= Diego Francisco Altamirano =

Jesuit and author

Diego Francisco Altamirano was a Jesuit and author, born at Madrid, 26 October 1625; died in Lima, 22 December 1715.

== Biography ==

The son of an influential fiscal of the Council of Castile, he entered the Society of Jesus in March of 1642. Two years later he sailed to the Province of Paraguay, where he became rector of the Colegio Máximo of Córdoba, in 1666. He was chosen as procurator for the 1683 General Congregation, where Thyrsus González de Santalla was chosen as Superior General of the Society of Jesus.

In 1688, he was selected as a visitor to the Jesuit province of the New Kingdom of Granada, that was waiting to be divided into two: New Granada and Quito; the division was made effective in 1696. Altamirano visited many of the key places for the Society of Jesus from the port of Cartagena, to Santafé de Bogotá and Quito.

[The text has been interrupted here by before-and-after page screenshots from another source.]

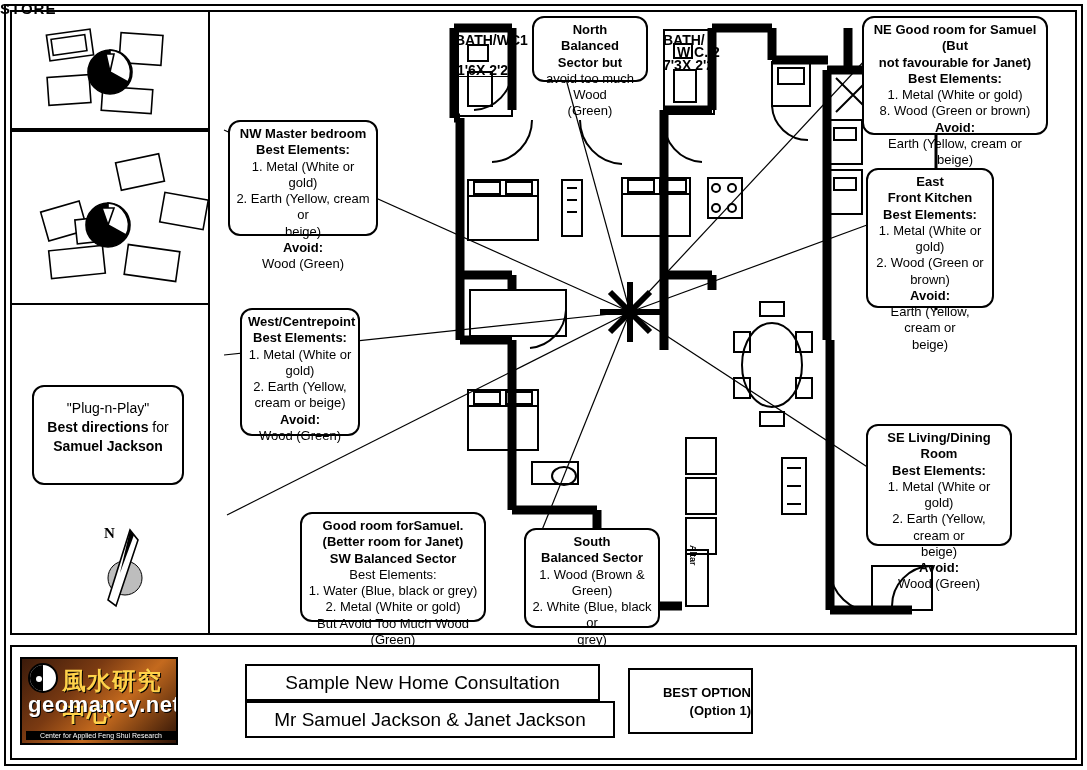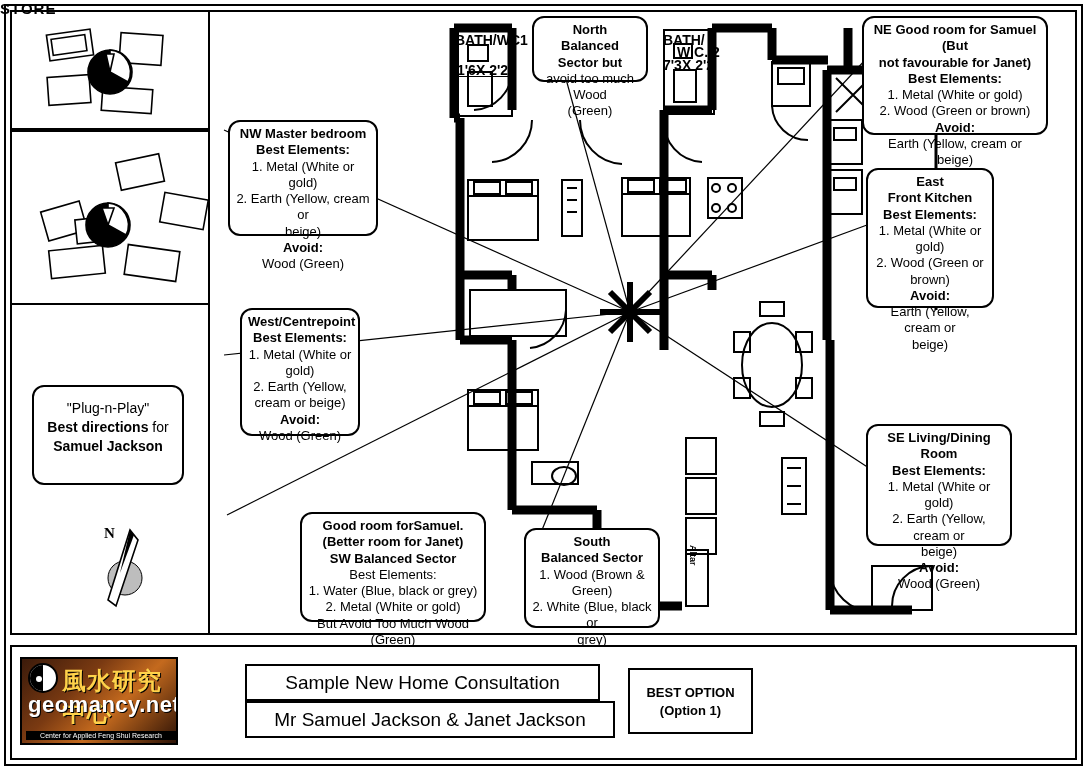--- a/index.html
+++ b/index.html
@@ -439,7 +439,7 @@
     <span class="t b">not favourable for Janet)</span>
     <span class="t b">Best Elements:</span>
     <span class="t">1. Metal (White or gold)</span>
-    <span class="t">2. Wood (Green or brown)</span>
+    <span class="t">8. Wood (Green or brown)</span>
     <span class="t b">Avoid:</span>
     <span class="t">Earth (Yellow, cream or beige)</span>
   </div>

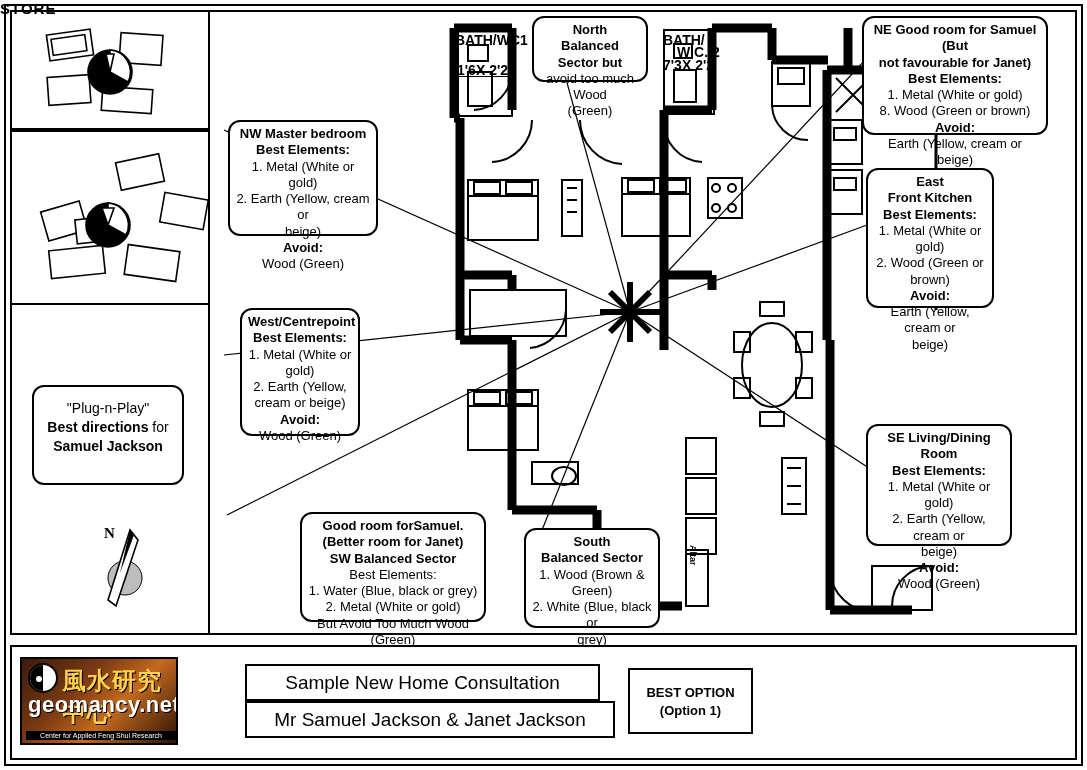--- a/index.html
+++ b/index.html
@@ -187,7 +187,7 @@
     border: 2px solid #000;
     box-sizing: border-box;
     background: #fff;
-    text-align: center;
+    text-align: right;
     font-size: 13px;
     font-weight: bold;
     line-height: 1.35;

Altamirano reported the condition of the province, stating many faults that included malfunction of different Colegios in the New Kingdom of Granada and low morale in some Jesuits that resided there.

He wrote the Historia de la provincia Peruana de la Compañía de Jésus, of which only the twelfth book was published, in 1891, by Manuel Vicente Ballivian, with a short biographical notice from the pen of Torres Saldamando. It was followed by another by Altamirano: Breve noticia de las misiones de los infieles que tiena la Compañía de Jésus en esta provincia del Peru, en las provincias de los Mojos, also with introduction by Saldamando.